Sullivan tweeted, “I’m sad because the editors I worked with there are among the finest in the country, and I am immensely grateful to them for vastly improving my work.”
Sullivan, who has been at New York since 2016, said he had “no beef” with his colleagues and didn’t give a specific reason for his resignation, but added, “The underlying reasons for the split are pretty self-evident, and I’ll be discussing the broader questions involved in my last column this Friday.”
Sullivan said his column will continue somewhere else and that, on Friday, he would “detail some exciting news.”
In a memo to staff obtained by CNN’s Kerry Flynn, New York editor-in-chief David Haskell said the parting was “mutual.” He said, “Andrew and I agreed that his editorial project and the magazine’s, though overlapping in many ways, were no longer the right match for each other.”
Haskell did allude to differences with Sullivan, if not in political views then in approach.

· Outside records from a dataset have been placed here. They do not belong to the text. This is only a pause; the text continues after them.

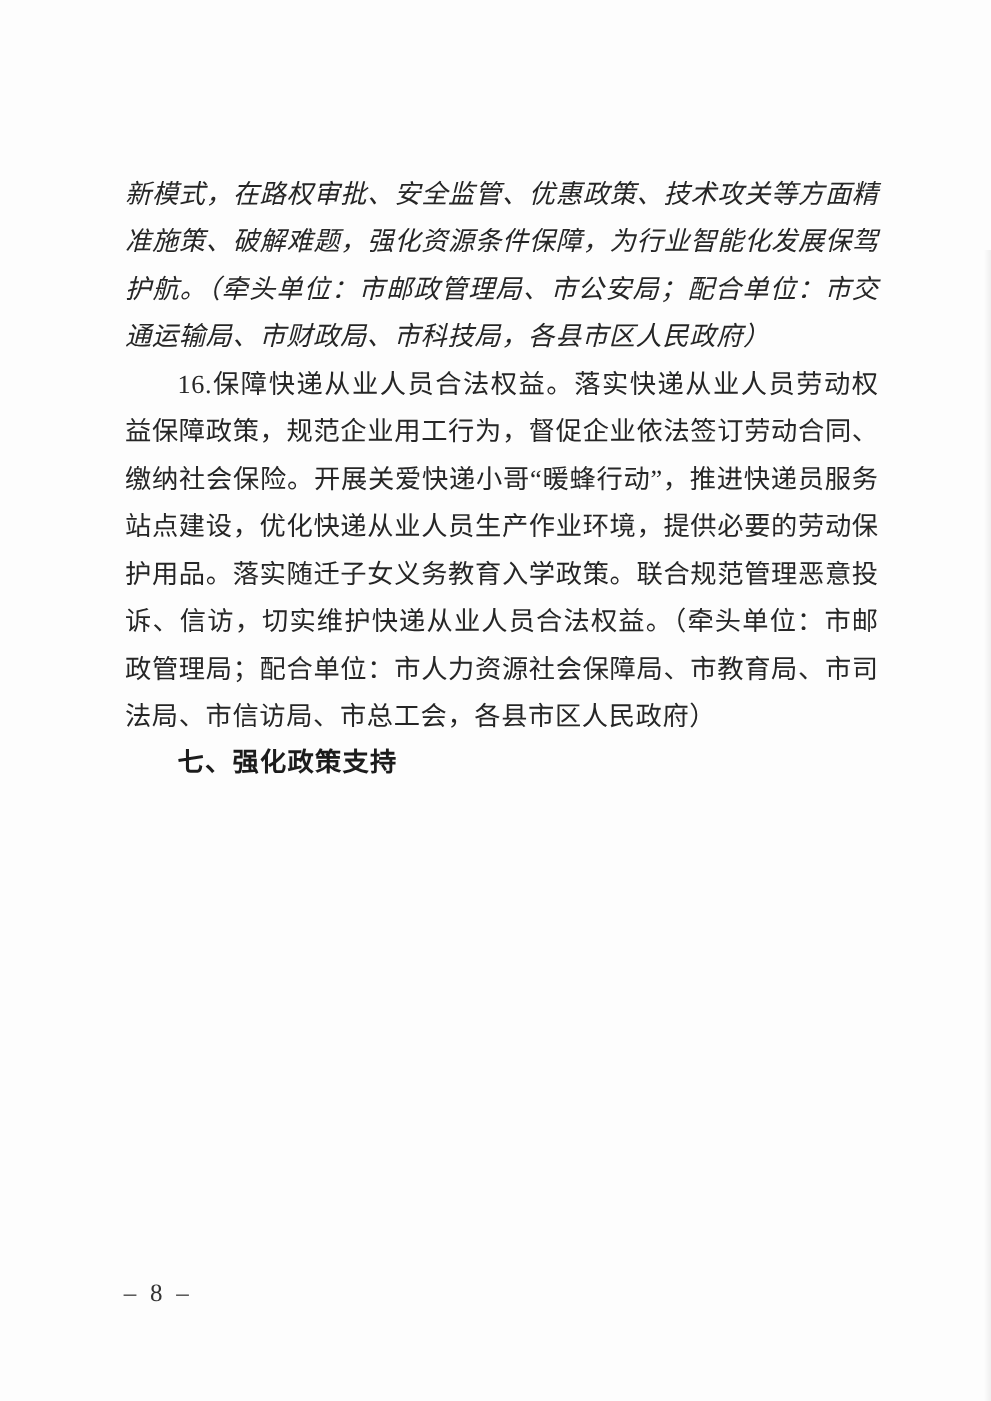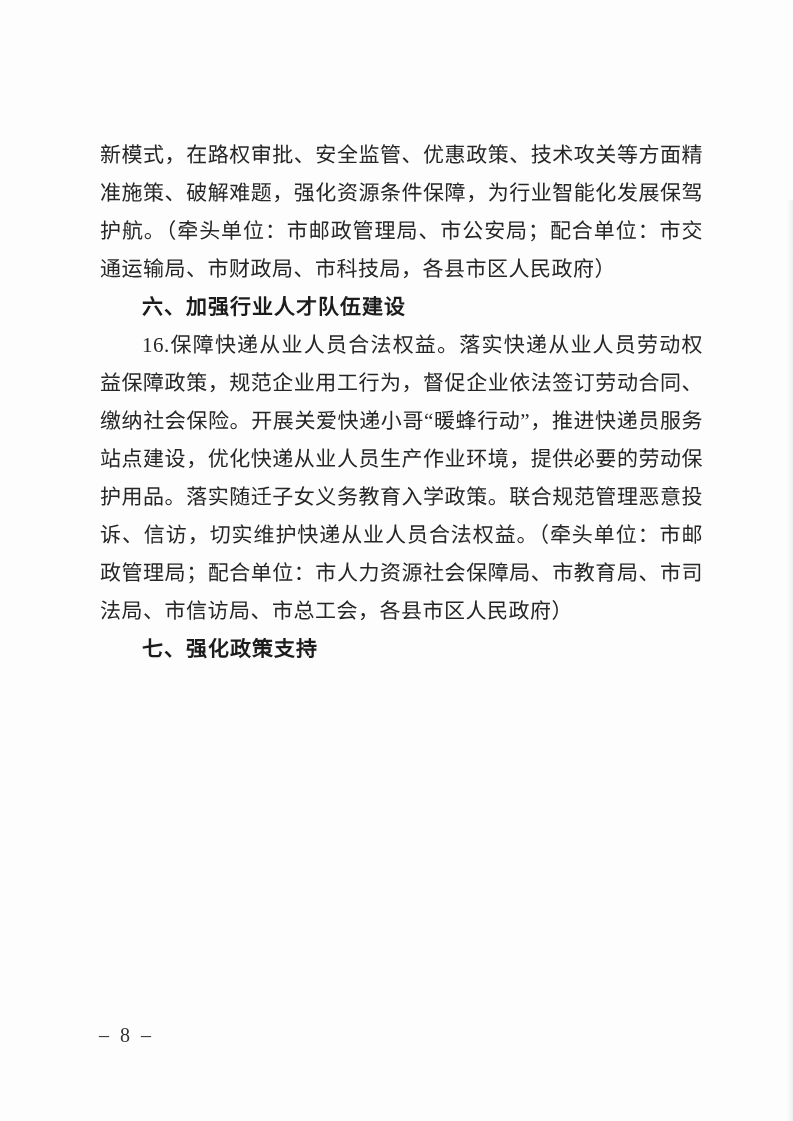--- a/index.html
+++ b/index.html
@@ -45,6 +45,7 @@
   }
   .doc-body p.no-indent {
     text-indent: 0;
+    font-style: italic;
   }
   .section-heading {
     margin: 0;

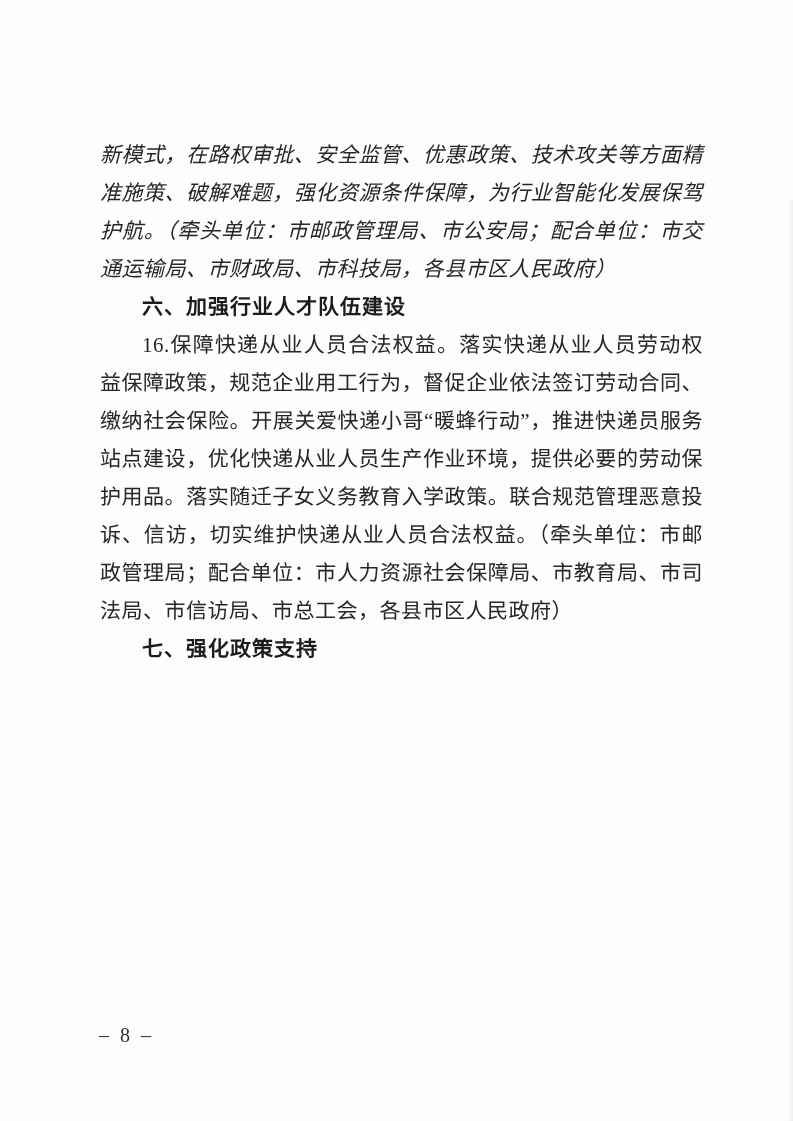--- a/index.html
+++ b/index.html
@@ -78,7 +78,6 @@
 
     <p class="no-indent">新模式，在路权审批、安全监管、优惠政策、技术攻关等方面精准施策、破解难题，强化资源条件保障，为行业智能化发展保驾护航。（牵头单位：市邮政管理局、市公安局；配合单位：市交通运输局、市财政局、市科技局，各县市区人民政府）</p>
 
-    <h2 class="section-heading">六、加强行业人才队伍建设</h2>
 
 
     <p>16.保障快递从业人员合法权益。落实快递从业人员劳动权益保障政策，规范企业用工行为，督促企业依法签订劳动合同、缴纳社会保险。开展关爱快递小哥“暖蜂行动”，推进快递员服务站点建设，优化快递从业人员生产作业环境，提供必要的劳动保护用品。落实随迁子女义务教育入学政策。联合规范管理恶意投诉、信访，切实维护快递从业人员合法权益。（牵头单位：市邮政管理局；配合单位：市人力资源社会保障局、市教育局、市司法局、市信访局、市总工会，各县市区人民政府）</p>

“I am trying hard to create in this magazine a civil, respectful, intellectually honest space for political debate,” Haskell said. “I believe there is a way to write from a conservative perspective about some of the most politically charged subjects of American life while still upholding our values. I also think that our magazine in particular has an opportunity to be a place where the liberal project is hashed out, which is to say not only championed but also interrogated.”
One last thought
Wouldn’t it be something if Andrew Sullivan and Bari Weiss resigned on the same day just so they could start some joint venture together? Just a thought.
A local issue
Margaret Sullivan’s new book is out. The Washington Post media columnist wrote about local news in “Ghosting the News: Local Journalism and the Crisis of American Democracy.” Poynter media business analyst Rick Edmonds recently reviewed the book.
Now up on Poynter’s website is an interview Sullivan did with Marc Jacob of Northwestern University’s Medill Local News Initiative. Check out the whole conversation, but I found this particularly interesting:
Mark Jacob: In your book, you write that the alarming decline in local newspaper coverage may allow government corruption to flourish. Can you talk about that?

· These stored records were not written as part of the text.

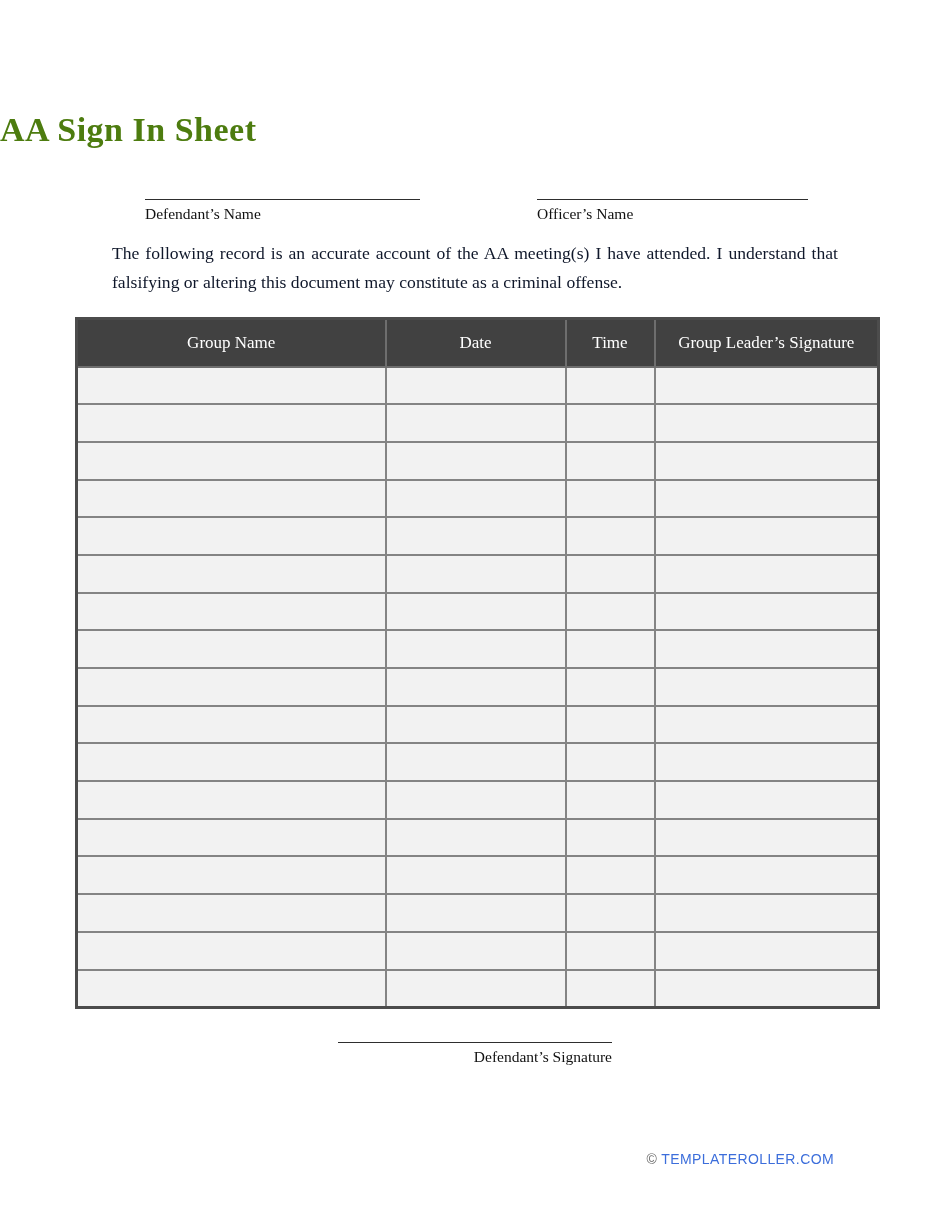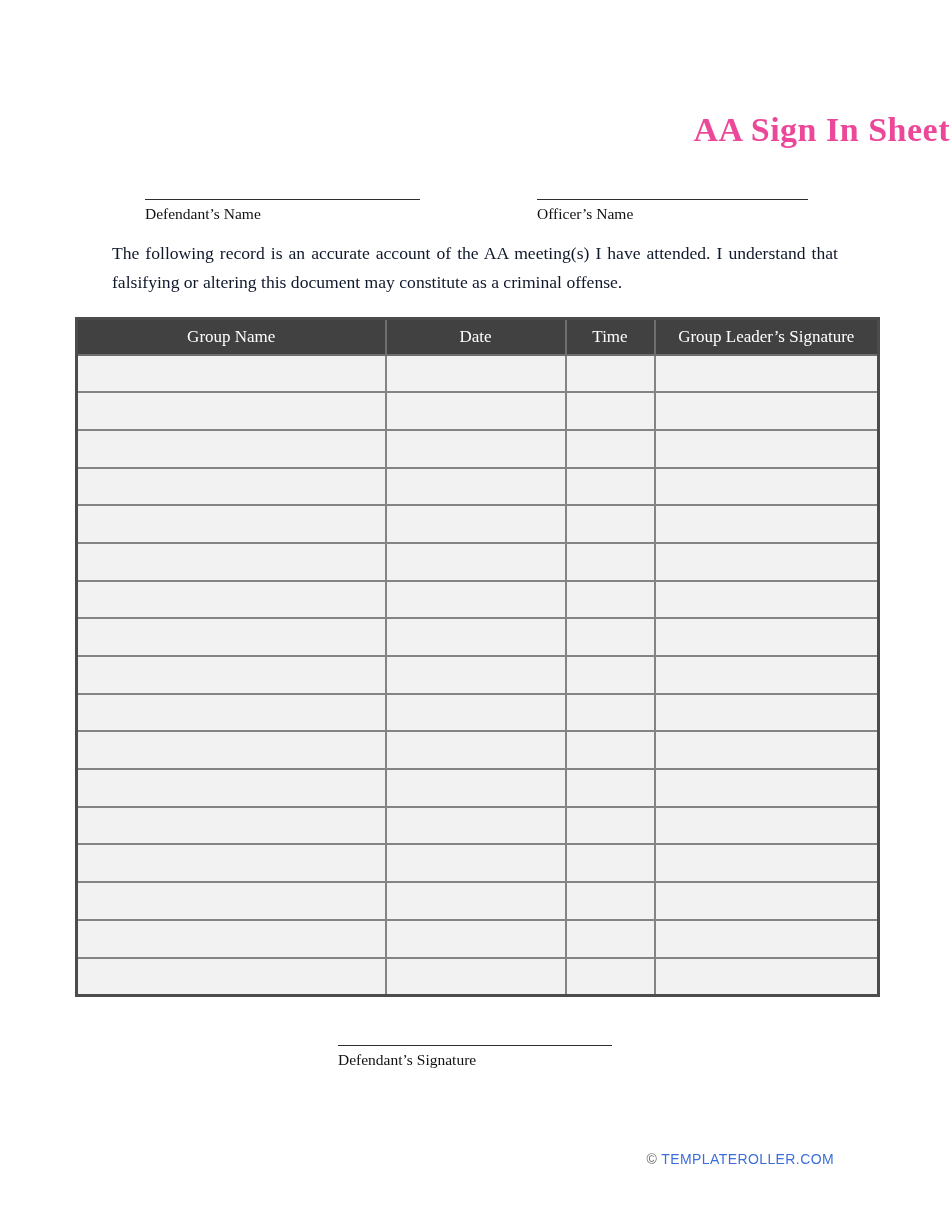--- a/index.html
+++ b/index.html
@@ -16,11 +16,11 @@
   }
   .doc-title {
     padding-top: 109px;
-    text-align: right;
+    text-align: left;
     font-size: 34px;
     line-height: 42px;
     font-weight: bold;
-    color: #ec4899;
+    color: #4d7c0f;
     letter-spacing: 0.5px;
   }
   .names-row {

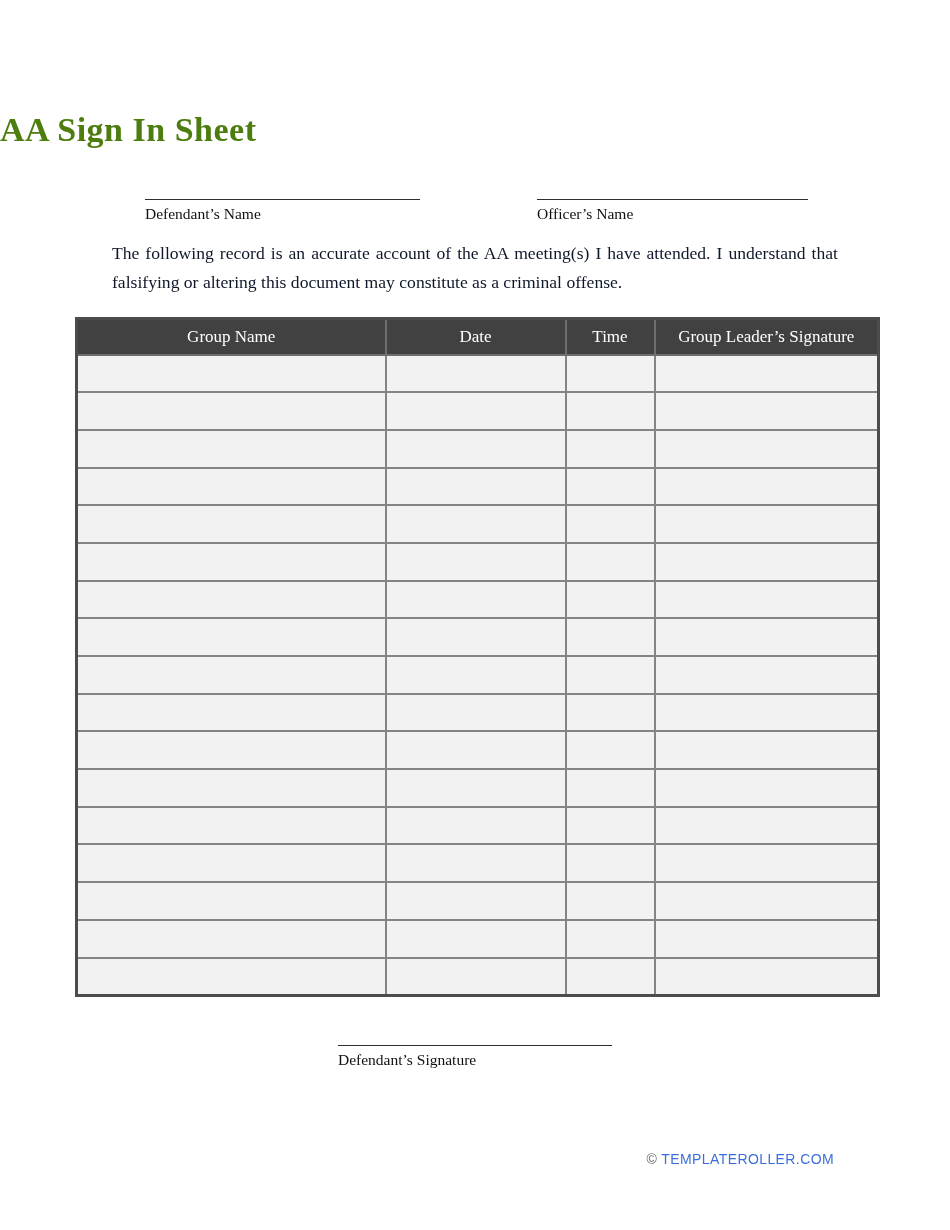--- a/index.html
+++ b/index.html
@@ -60,7 +60,7 @@
     color: var(--table-header-text, #ffffff);
     font-weight: normal;
     font-size: 17px;
-    height: 36px;
+    height: 48px;
     border: 2px solid #6e6e6e;
     text-align: center;
     vertical-align: middle;

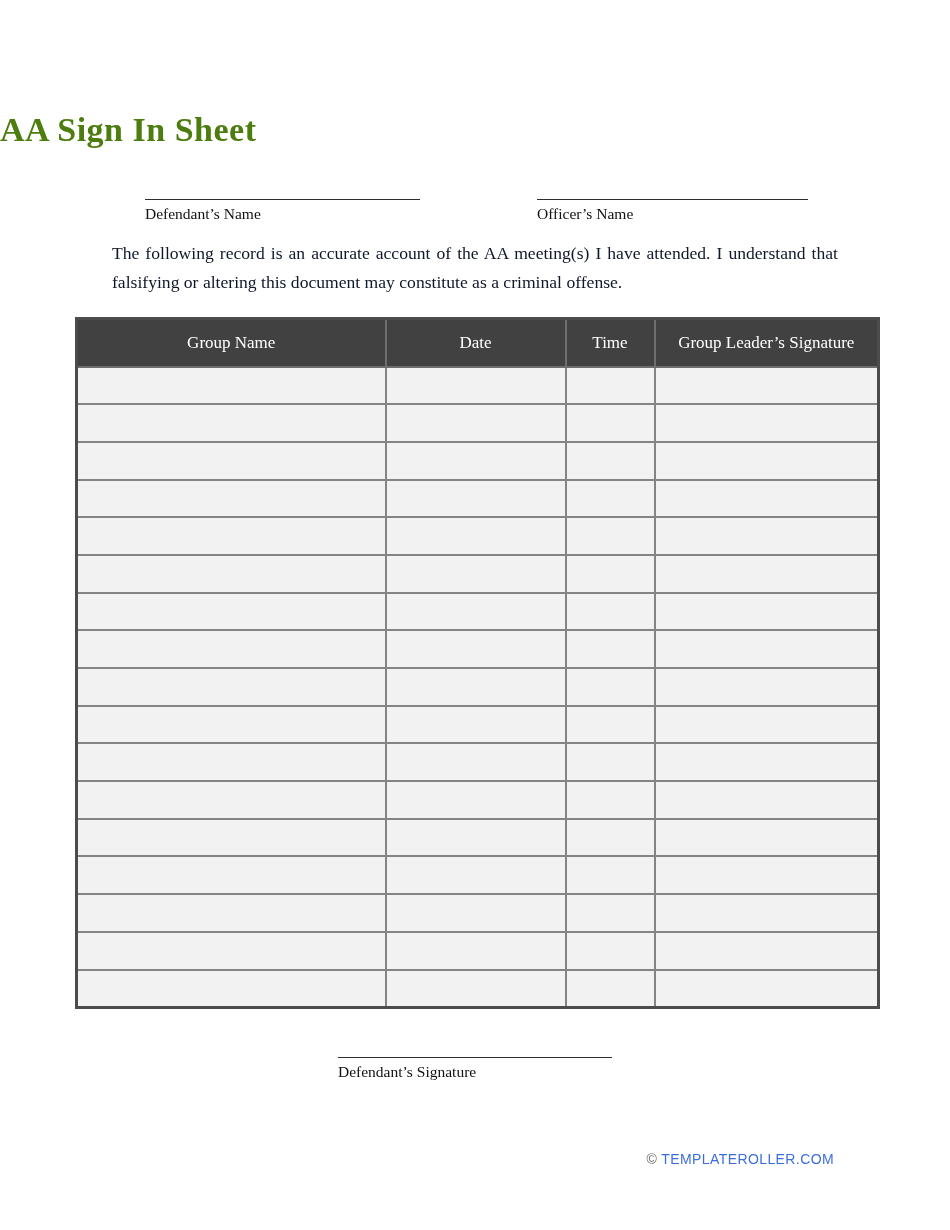--- a/index.html
+++ b/index.html
@@ -71,9 +71,9 @@
     height: 37.7px;
   }
   .sig-bottom {
-    margin: 48px auto 0 auto;
+    margin: 33px auto 0 auto;
     width: 274px;
-    text-align: left;
+    text-align: right;
   }
   .footer {
     position: absolute;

Margaret Sullivan: One of the things that local newspapers have done well, generally, over many decades is to do a kind of granular government coverage that we don’t see in other kinds of news media. That’s not to say that a local radio reporter doesn’t do a great job or that local TV can’t do very good investigative work. But local newspapers particularly have a history of showing up at every board meeting, maybe even the committee meetings, working these sources over time, and being able to get at, through this detailed beat and local coverage, how people’s tax dollars are being spent.
Sullivan went on to talk about how a reporter at The Buffalo News, Barbara O’Brien, did “nitty-gritty” journalism work and ended up discovering an “unexplained $100,000 payout to a retiring sheriff.”

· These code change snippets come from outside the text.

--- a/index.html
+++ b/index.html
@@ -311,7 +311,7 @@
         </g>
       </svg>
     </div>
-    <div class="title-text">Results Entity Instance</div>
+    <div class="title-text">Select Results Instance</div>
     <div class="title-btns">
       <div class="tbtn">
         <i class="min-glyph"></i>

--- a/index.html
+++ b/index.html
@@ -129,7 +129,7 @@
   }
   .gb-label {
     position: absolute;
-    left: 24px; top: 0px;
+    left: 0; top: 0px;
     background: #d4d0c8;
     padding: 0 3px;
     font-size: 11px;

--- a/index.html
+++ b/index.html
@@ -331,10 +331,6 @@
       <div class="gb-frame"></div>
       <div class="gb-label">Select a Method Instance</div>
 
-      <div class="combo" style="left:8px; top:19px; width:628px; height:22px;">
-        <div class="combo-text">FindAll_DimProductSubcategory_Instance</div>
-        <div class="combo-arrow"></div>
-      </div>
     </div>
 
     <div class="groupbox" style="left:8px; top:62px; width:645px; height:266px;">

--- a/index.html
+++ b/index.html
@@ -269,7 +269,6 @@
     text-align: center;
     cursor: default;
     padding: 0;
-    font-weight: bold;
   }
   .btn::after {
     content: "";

Such a story might not win a Pulitzer, Sullivan said, but it’s the type of watchdog journalism that is critical to any community.
Trump on Trump
ABC News Chief Anchor George Stephanopoulos sat down with President Donald Trump’s niece, Mary Trump, for an exclusive interview Tuesday. Mary Trump’s book, “Too Much and Never Enough: How My Family Created the World’s Most Dangerous Man,” published by Simon & Schuster, was released Tuesday. Stephanopoulos’ interview with her will air this morning on “Good Morning America.” Part of it ran Monday night on ABC’s “World News Tonight.”
During one point, Stephanopoulos asked, “If you’re in the Oval Office today, what would you say to him?”
She said, “Resign.”
Hot type
Remember the evening when protestors in Washington, D.C., were pushed back by authorities so President Trump could stand in front of a church? The Ringer’s Alan Siegel with “One Night in D.C.: The Oral History of June 1, 2020.”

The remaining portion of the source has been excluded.